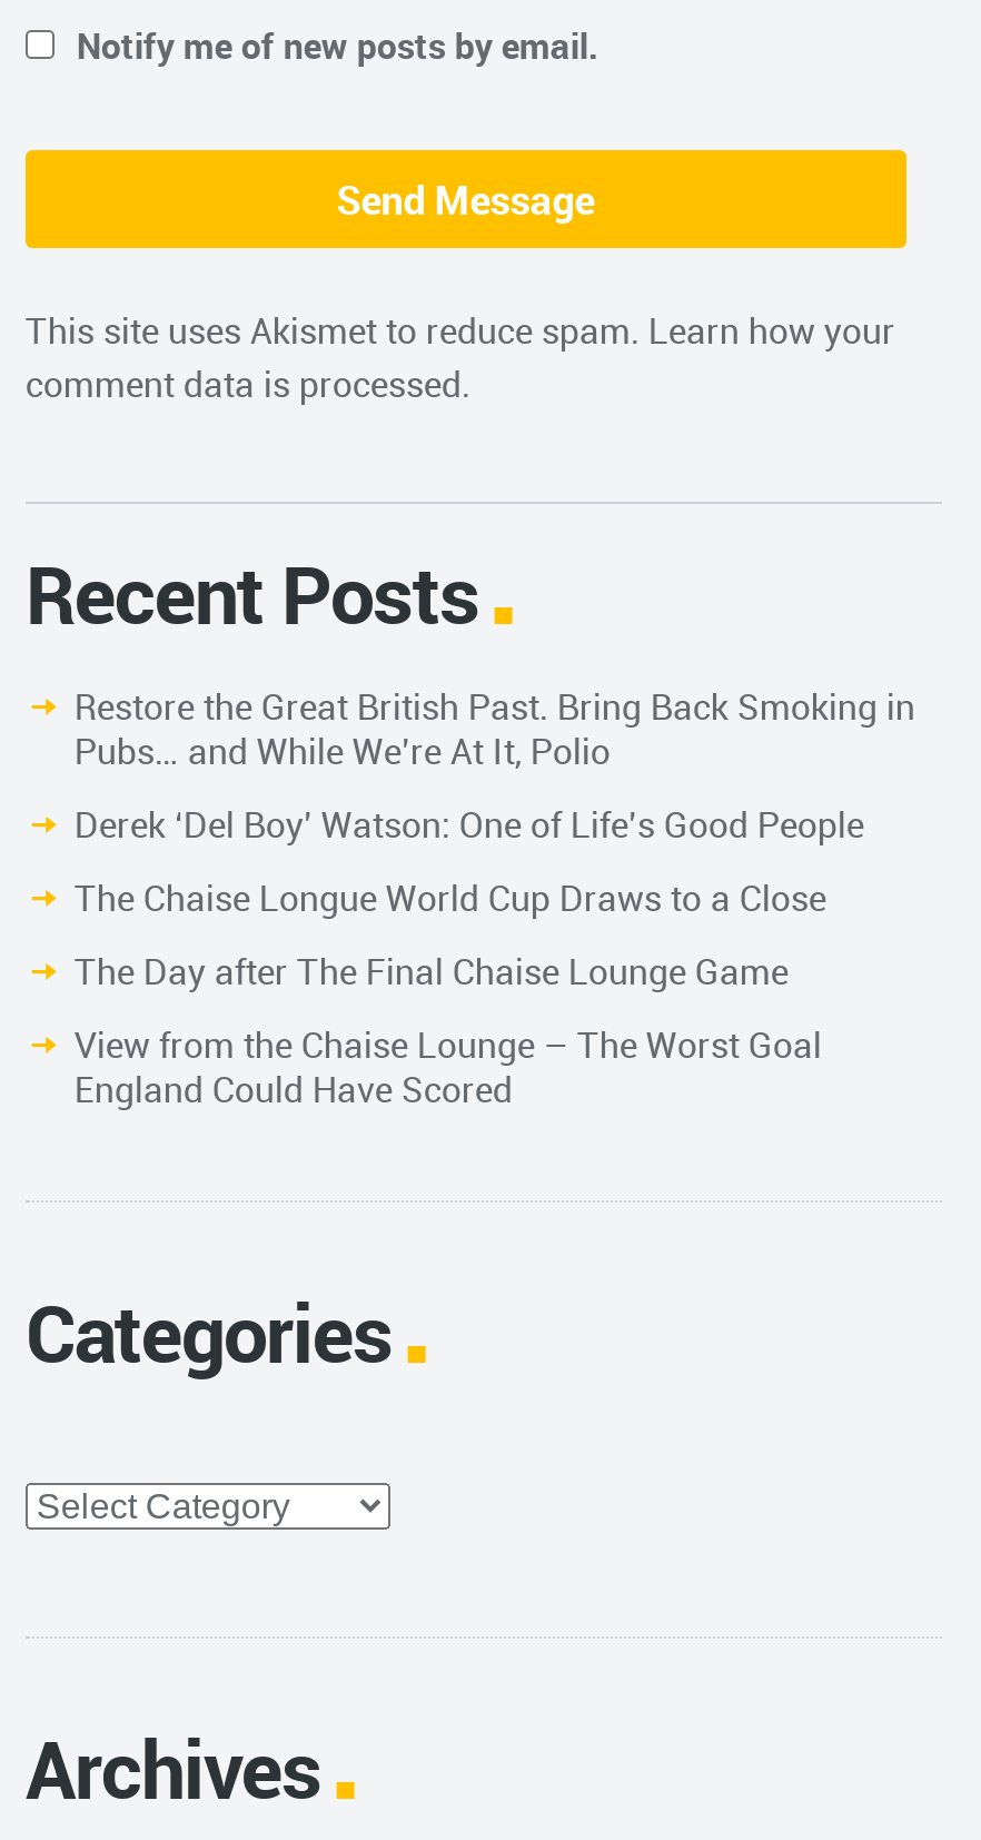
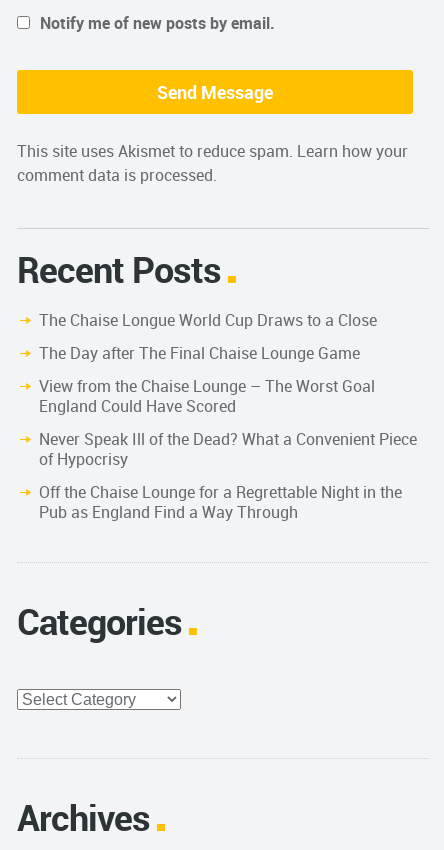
[74,682,915,849] Restore the Great British Past. Bring Back Smoking in | Pubs… and While We’re At It, Polio | Derek ‘Del Boy’ Watson: One of Life’s Good People -> none
moved [74,873,826,1114] -> [39,309,377,417]: The Chaise Longue World Cup Draws to a Close | The Day after The Final Chaise Lounge Game | View from the Chaise Lounge – The Worst Goal | England Could Have Scored
none -> [39,428,417,523] Never Speak Ill of the Dead? What a Convenient Piece | of Hypocrisy | Off the Chaise Lounge for a Regrettable Night in the | Pub as England Find a Way Through

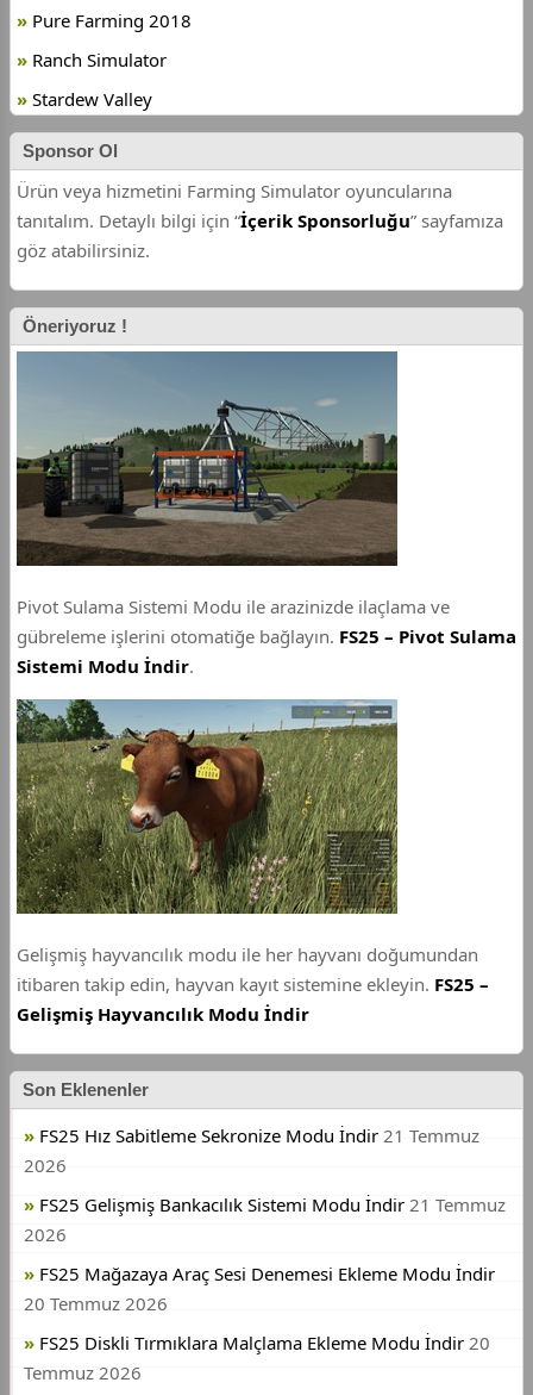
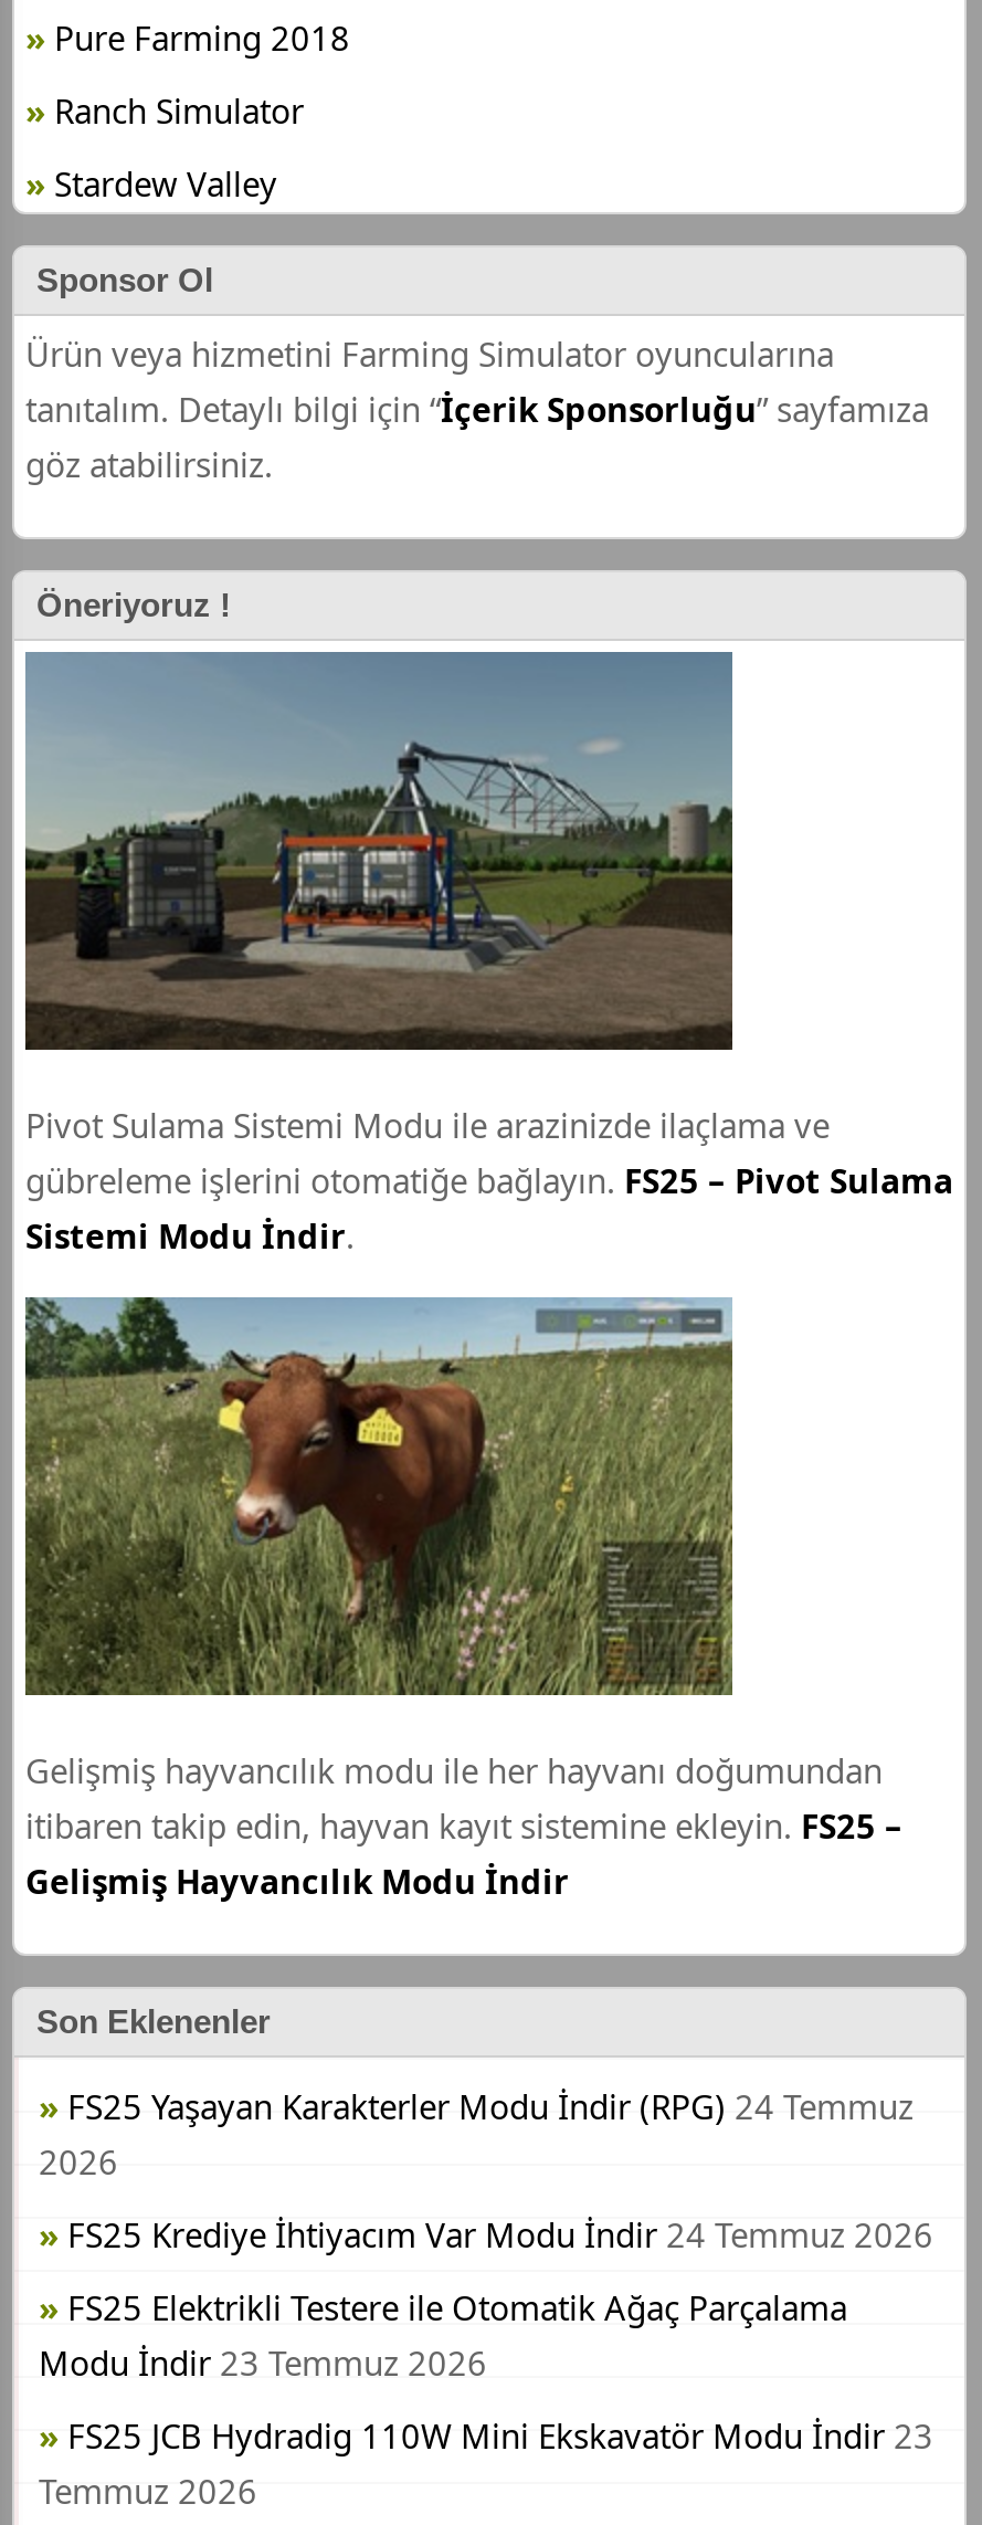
[39,1123,479,1147] FS25 Hız Sabitleme Sekronize Modu İndir 21 Temmuz -> [67,2083,914,2127] FS25 Yaşayan Karakterler Modu İndir (RPG) 24 Temmuz
[24,1192,506,1246] FS25 Gelişmiş Bankacılık Sistemi Modu İndir 21 Temmuz | 2026 -> [67,2211,933,2256] FS25 Krediye İhtiyacım Var Modu İndir 24 Temmuz 2026
[24,1261,495,1315] FS25 Mağazaya Araç Sesi Denemesi Ekleme Modu İndir | 20 Temmuz 2026 -> [39,2284,847,2384] FS25 Elektrikli Testere ile Otomatik Ağaç Parçalama | Modu İndir 23 Temmuz 2026
[39,1330,490,1354] FS25 Diskli Tırmıklara Malçlama Ekleme Modu İndir 20 -> [67,2413,933,2457] FS25 JCB Hydradig 110W Mini Ekskavatör Modu İndir 23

#### EXERCISE DETAILS:
Repeat the records verbatim, excluding pictures.

#### WRITTEN ANSWER:
[74,682,915,849] Restore the Great British Past. Bring Back Smoking in | Pubs… and While We’re At It, Polio | Derek ‘Del Boy’ Watson: One of Life’s Good People -> none
moved [74,873,826,1114] -> [39,309,377,417]: The Chaise Longue World Cup Draws to a Close | The Day after The Final Chaise Lounge Game | View from the Chaise Lounge – The Worst Goal | England Could Have Scored
none -> [39,428,417,523] Never Speak Ill of the Dead? What a Convenient Piece | of Hypocrisy | Off the Chaise Lounge for a Regrettable Night in the | Pub as England Find a Way Through

[39,1123,479,1147] FS25 Hız Sabitleme Sekronize Modu İndir 21 Temmuz -> [67,2083,914,2127] FS25 Yaşayan Karakterler Modu İndir (RPG) 24 Temmuz
[24,1192,506,1246] FS25 Gelişmiş Bankacılık Sistemi Modu İndir 21 Temmuz | 2026 -> [67,2211,933,2256] FS25 Krediye İhtiyacım Var Modu İndir 24 Temmuz 2026
[24,1261,495,1315] FS25 Mağazaya Araç Sesi Denemesi Ekleme Modu İndir | 20 Temmuz 2026 -> [39,2284,847,2384] FS25 Elektrikli Testere ile Otomatik Ağaç Parçalama | Modu İndir 23 Temmuz 2026
[39,1330,490,1354] FS25 Diskli Tırmıklara Malçlama Ekleme Modu İndir 20 -> [67,2413,933,2457] FS25 JCB Hydradig 110W Mini Ekskavatör Modu İndir 23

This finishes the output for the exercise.